L’ISTAT IN CALABRIA: IL DIVARIO GENERAZIONALE DIGITALE E TERRITORIALE IN ITALIA
E’ quanto emerge da un report dell’Istat. In Italia, come in altri Paesi europei, le competenze digitali sono caratterizzate da forti divari associati a specifiche caratteristiche socio-culturali della popolazione. Nel 2025 il 71,7% dei ragazzi di 20-24 anni che hanno usato Internet negli ultimi 3 mesi ha competenze digitali almeno di base. Una quota che scende rapidamente con l’età, per arrivare al 49,1% tra i 55-59enni e attestarsi al 27,4% tra le persone di 65-74 anni. Nel 2025 l’87,3% delle famiglie dispone di un accesso a Internet (+1,1 punti percentuali rispetto all’anno precedente). L’analisi territoriale evidenzia un persistente ritardo del Mezzogiorno, pari circa 5 punti percentuali in meno rispetto al Centro-Nord. Le regioni con la maggiore percentuale di famiglie connesse sono la Toscana (90,9%), la Provincia Autonoma di Trento (90,6%) e il Veneto (89,5%); quelle con le percentuali più basse sono, invece, la Sicilia (82,0%), la Basilicata (81,8%) e la Calabria, come già anticipato, con l’80,1%.

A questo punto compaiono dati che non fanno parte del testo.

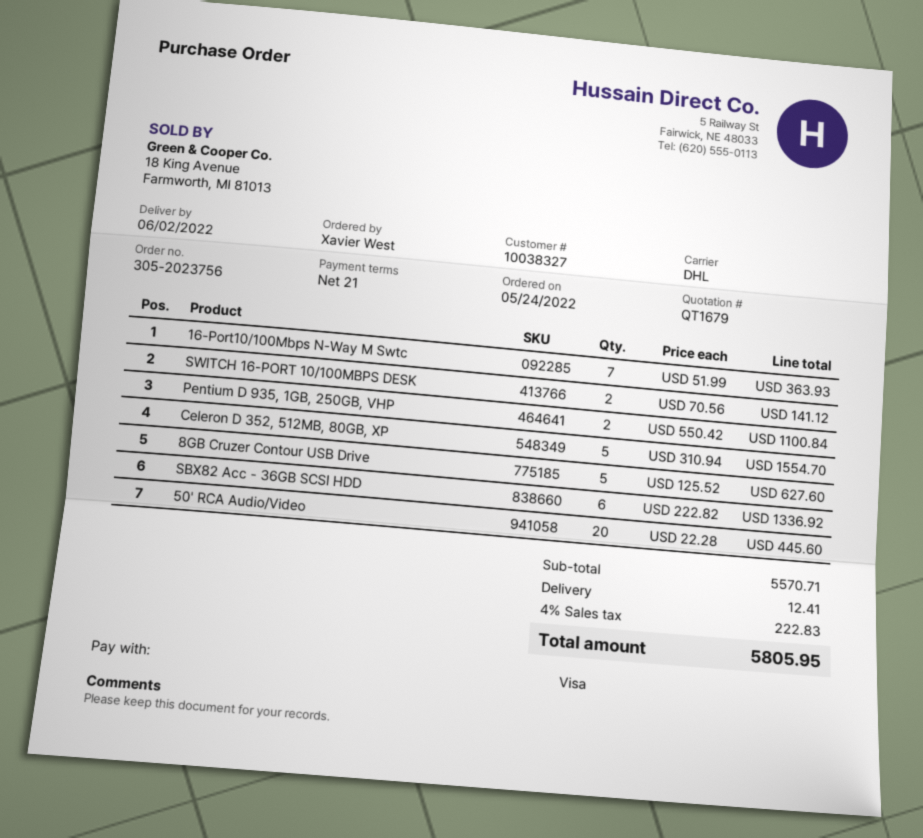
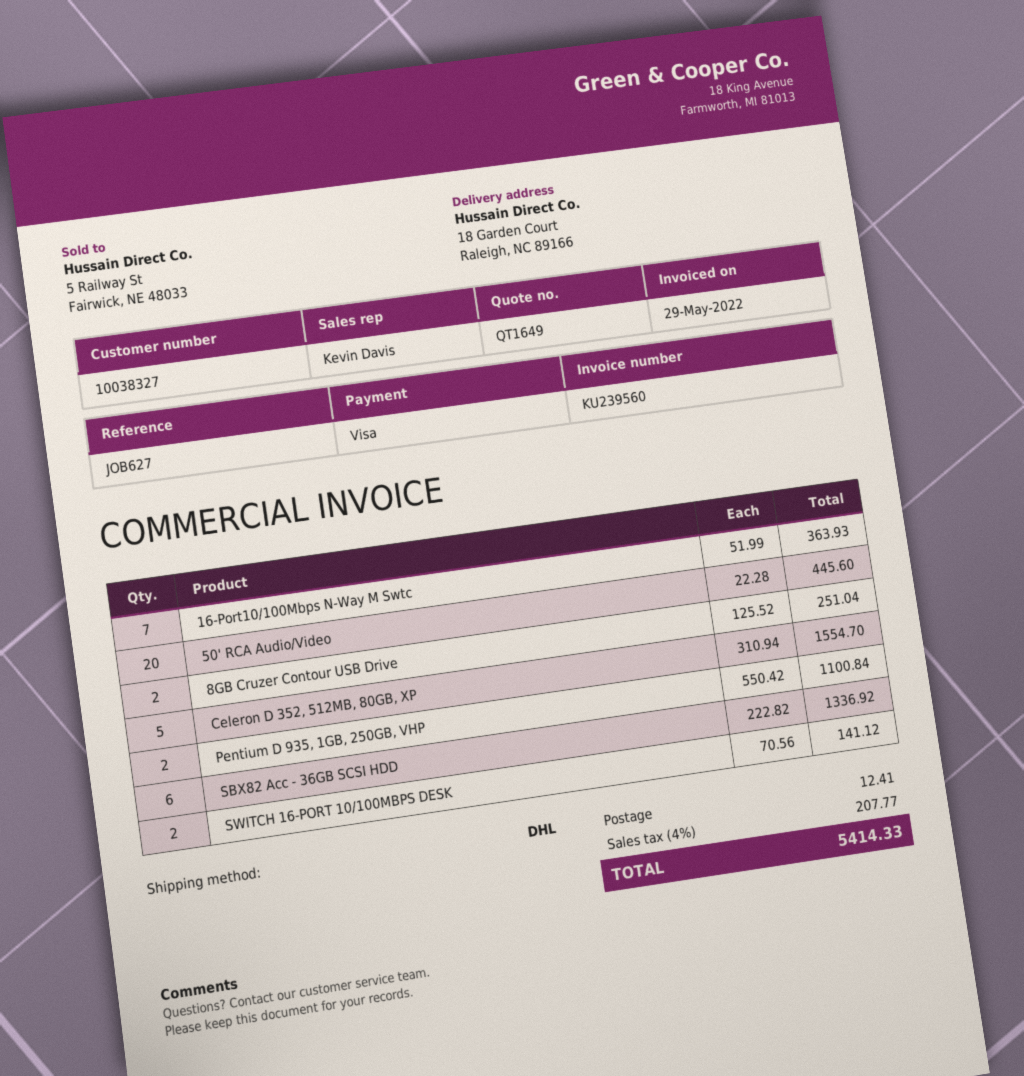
quote number: QT1679 -> QT1649
8GB Cruzer Contour USB Drive: 5 x 125.52 = 627.60 -> 2 x 125.52 = 251.04
tax: 4% = 222.83 -> 4% = 207.77
total: 5805.95 -> 5414.33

L’INTELLIGENZA ARTIFICIALE E IL GAP DI GENERE
Per quanto riguarda l’intelligenza artificiale, l’Italia si colloca agli ultimi posti in Europa. La media dei paesi membri dell’UE è di 32,7% con un’età compresa tra 16 e 74 anni. In Italia drastica discesa con un 19,9%. Solo la Romania fa peggio di noi con il 17,8%. L’utilizzo di strumenti di IA è particolarmente diffuso tra i giovani: in Italia ne fa uso il 51,2% dei 14-19enni e il 43,1% dei 20-24enni. Nel complesso, l’uso dell’IA è più elevato tra gli uomini (19,6%) rispetto alle donne (16,1%). Tuttavia, questa differenza non si riscontra nelle fasce di età più giovani: tra i 14 e i 19 anni ha utilizzato strumenti di IA il 53,3% delle ragazze a fronte del 49,1% dei coetanei maschi. Solo a partire dai 25 anni la differenza di genere cambia segno, con un maggiore utilizzo tra gli uomini.